Come sarebbe il mio mondo senza la pubblicità?

Ci pensi mai a come potrebbe essere il momento che stai vivendo se non sentissi perpetuamente l’eco di una réclame?


Come sarebbe la mia giornata se invece di incrociare quotidianamente lo sguardo della Ferragni in Calzedonia incontrassi la tranquillità di una Ninfea di Monet? 

Ci pensi mai a come potrebbe essere il momento che stai vivendo se non esistesse la propaganda? Forse non lo vorrei un mondo senza la CocaCola, anche se poi non mi piace tanto.

Mi spaventa pensare possa esistere un mondo diverso da questo, anche se poi non mi piace tanto.

Lo so, non ci sentiamo da un mese e torno sempre da te con la coda tra le zampe e uno zaino di punti interrogativi inutili. Ho preso una birra con Giò dopo l’università e la combo cuffie/rientro a casa mi fa sempre sentire brilla anche con 33cl per 4,6° di Mundaka. Finalmente ha smesso di piovere e posso tornare a evitare la metro. Giorgio mi ha fatto vedere la serie di fotografie Public Spaces di Jorge… aspetta devo cercarlo su Google, non ricordo più il nome per intero…  Pérez Higuera. Cartelloni pubblicitari sparsi per le più disparate città: cancellati, bianchi, vuoti. 

Così li noto davvero. Sono dappertutto, ma tu mica li vedi? Anzi, mica ti rendi conto di averli visti? << La pubblicità ha dovuto imparare a entrare nella quotidianità senza essere invadente, senza essere notata>> mi hanno ripetuto fin troppe volte. Eppure, adesso, gli “annunci” sono nei miei occhi anche se guardo le email, nelle mie orecchie quando dimentico di pagare 5€ a Spotify Premium. Instagram è 15 secondi di @violasuper_bello e 15 secondi dei performers Gucci, 15 secondi di Alba e 15 secondi delle Vans che ho cercato stamattina su Asos. Mi faccio domande e poi nel giro di 15 secondi sono stata capace di nominare 15 brand e chiedere a Google il nome di un fotografo che da questo momento in poi mi verrà proposto sotto forma di T-Shirt e stampe da regalare per natale. Jorge Pérez Higuera non sarebbe contento.

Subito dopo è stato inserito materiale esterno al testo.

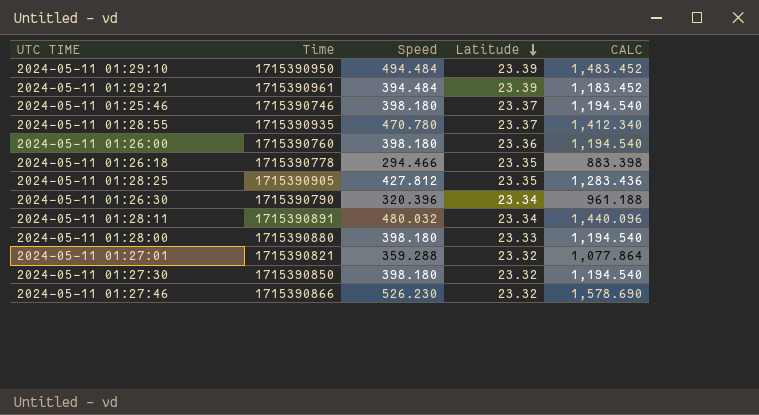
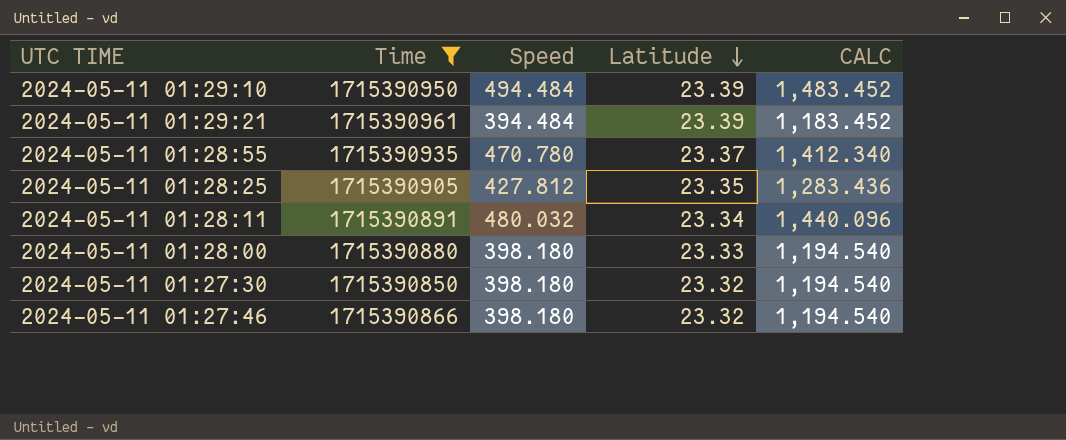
filter: none -> Time >= 1715390850
2024-05-11 01:27:46 | Speed: 526.230 -> 398.180
2024-05-11 01:27:46 | CALC: 1,578.690 -> 1,194.540

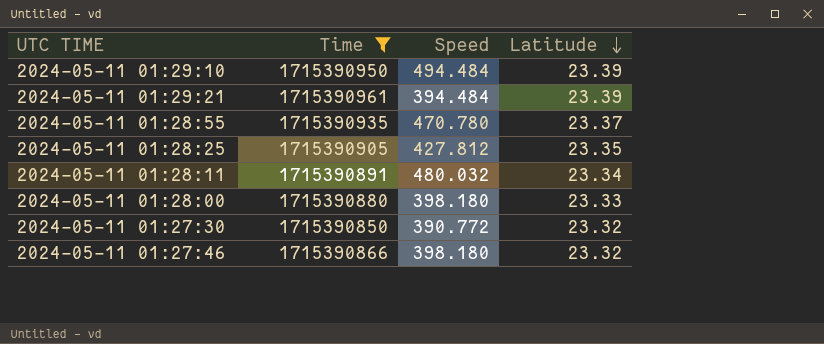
column CALC | formula: [Speed] * 3 -> none
2024-05-11 01:27:30 | Speed: 398.180 -> 390.772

Pubblicità. Se ti dico questa parola pensi al classico spot in tv, vero? La tv non la guardiamo più e la pubblicità è entrata nei nostri nuovi momenti di distrazione.

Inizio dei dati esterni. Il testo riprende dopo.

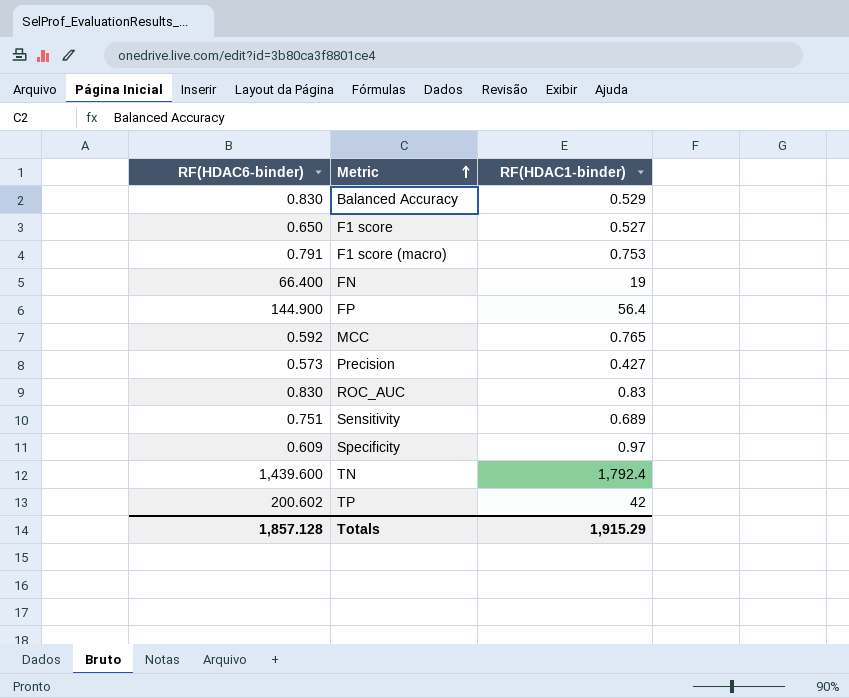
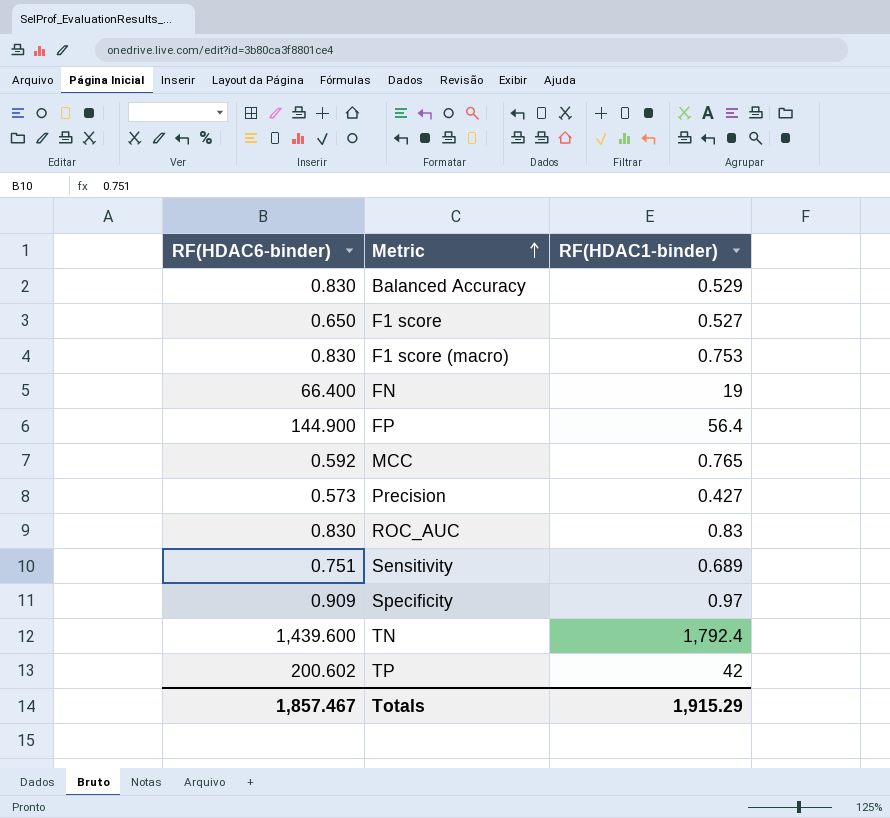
F1 score (macro) | RF(HDAC6-binder): 0.791 -> 0.830
Specificity | RF(HDAC6-binder): 0.609 -> 0.909
Totals | RF(HDAC6-binder): 1,857.128 -> 1,857.467

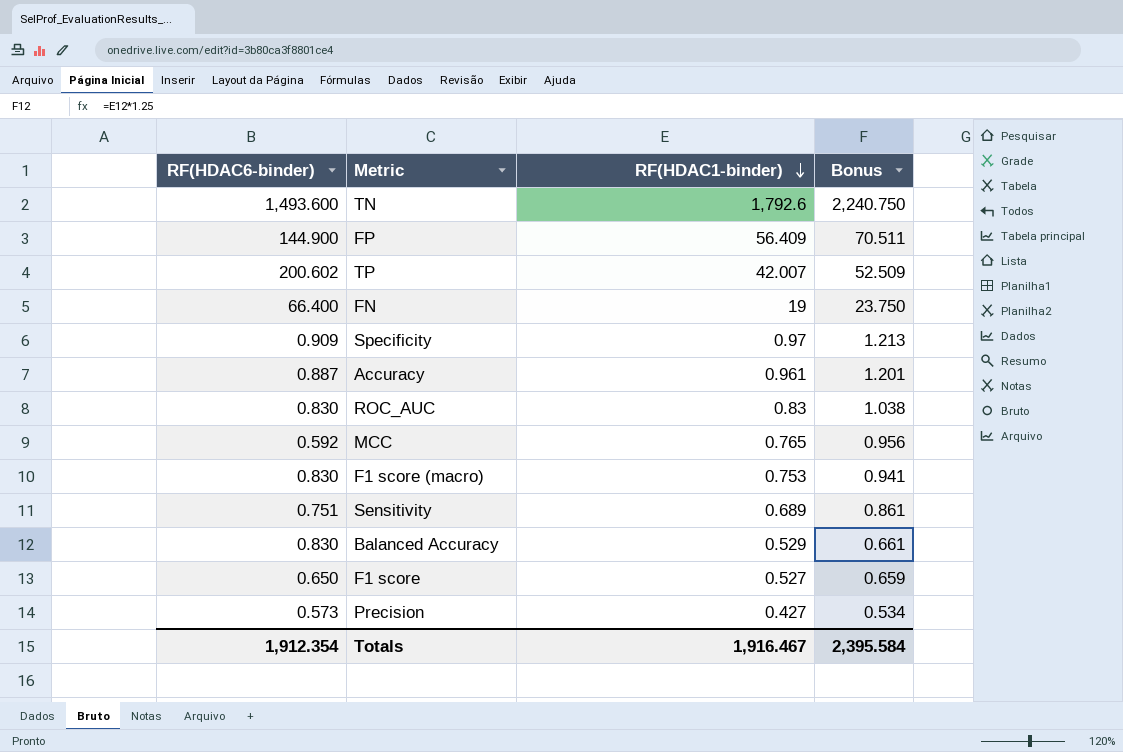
row order: Metric ascending -> RF(HDAC1-binder) descending
column Bonus | formula: none -> [RF(HDAC1-binder)] * 1.25
TN | RF(HDAC6-binder): 1,439.600 -> 1,493.600
TN | RF(HDAC1-binder): 1,792.4 -> 1,792.6
FP | RF(HDAC1-binder): 56.4 -> 56.409
TP | RF(HDAC1-binder): 42 -> 42.007
row Accuracy: none -> 0.887 | 0.961 | 1.201
Totals | RF(HDAC6-binder): 1,857.467 -> 1,912.354
Totals | RF(HDAC1-binder): 1,915.29 -> 1,916.467

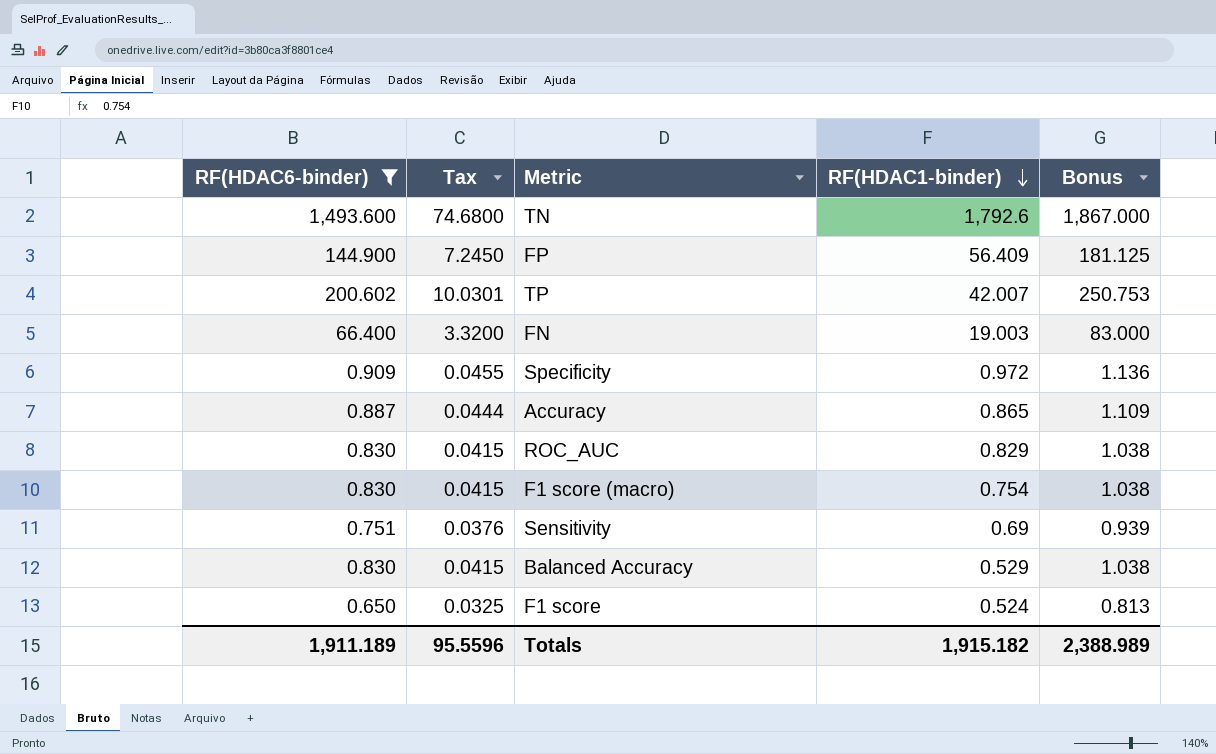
filter: none -> RF(HDAC6-binder) >= 0.650
column Tax | formula: none -> [RF(HDAC6-binder)] * 0.05
column Bonus | formula: [RF(HDAC1-binder)] * 1.25 -> [RF(HDAC6-binder)] * 1.25
FN | RF(HDAC1-binder): 19 -> 19.003
Specificity | RF(HDAC1-binder): 0.97 -> 0.972
Accuracy | RF(HDAC1-binder): 0.961 -> 0.865
ROC_AUC | RF(HDAC1-binder): 0.83 -> 0.829
F1 score (macro) | RF(HDAC1-binder): 0.753 -> 0.754
Sensitivity | RF(HDAC1-binder): 0.689 -> 0.69
F1 score | RF(HDAC1-binder): 0.527 -> 0.524
Totals | RF(HDAC6-binder): 1,912.354 -> 1,911.189
Totals | RF(HDAC1-binder): 1,916.467 -> 1,915.182
Totals | Bonus: 2,395.584 -> 2,388.989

Eppure, nonostante tutto, ieri sera ho cercato tutti gli spot natalizi 2019. Vorrei tanto farti vedere quello Audi.


Comprerei un’auto solo per farlo anche io, magari con mamma affacciata alla finestra e che urla "Viola! Finiscila o ti tolgo dallo stato di famiglia!". Sarebbe divertente. Per il prossimo Natale mi regalerò delle guide sportive. Poi il pandoro lo shakero in DriveNow. 

Chiudo gli occhi e respiro forte.

Sento quasi l’odore del panettone che si scalda accanto al camino.

Da quando ci siamo trasferite a Milano, mia madre vive il Natale con un’agitazione estrema. Ha comprato uno di quei caminetti al bioetanolo perché sostiene che il Natale senza fuoco sia un Natale a metà. Sono stranamente d’accordo, il camino è arrivato la settimana scorsa. Tutto SUPERBELLO, se non fosse che la fiamma non scoppietta. Venduto come camino, in realtà è un’enorme candela. Mamma però è contenta e io sarò contenta di regalarle un panettone di Cova da posizionare di fianco.

Chiuderò gli occhi e respirerò forte.

Il camino c’è, l’albero c’è e i regali ci sono quasi tutti. Me ne manca uno. Alba quest’anno ha vinto il premio come regalo più difficile. Eppure sono sempre bravissima. Le orecchie da elfo aiutante di BabboNatale mi stanno alla perfezione. Mi servono 2 giorni di riflessione e il pacco è pronto alla consegna. Questa volta il sacco è ancora vuoto. Se le prendessi un cucciolo al canile? Sarebbe SUPER, ma forse dovrebbe esserci anche lei.

Oh no! Sono già le nove, sono in ritardo per la cena aziendale. Una stagista e il Secret Santa non sono un’accoppiata vincente e il Santa non è mai Secret davvero. Stavolta ho dovuto mantenere un certo decoro che non mi appartiene. Ho preso una Moleskine Viola. Spero capiti a qualcuno che la faccia diventare di un nuovo colore. Quando torno ti racconto tutto. A dopo, Blu.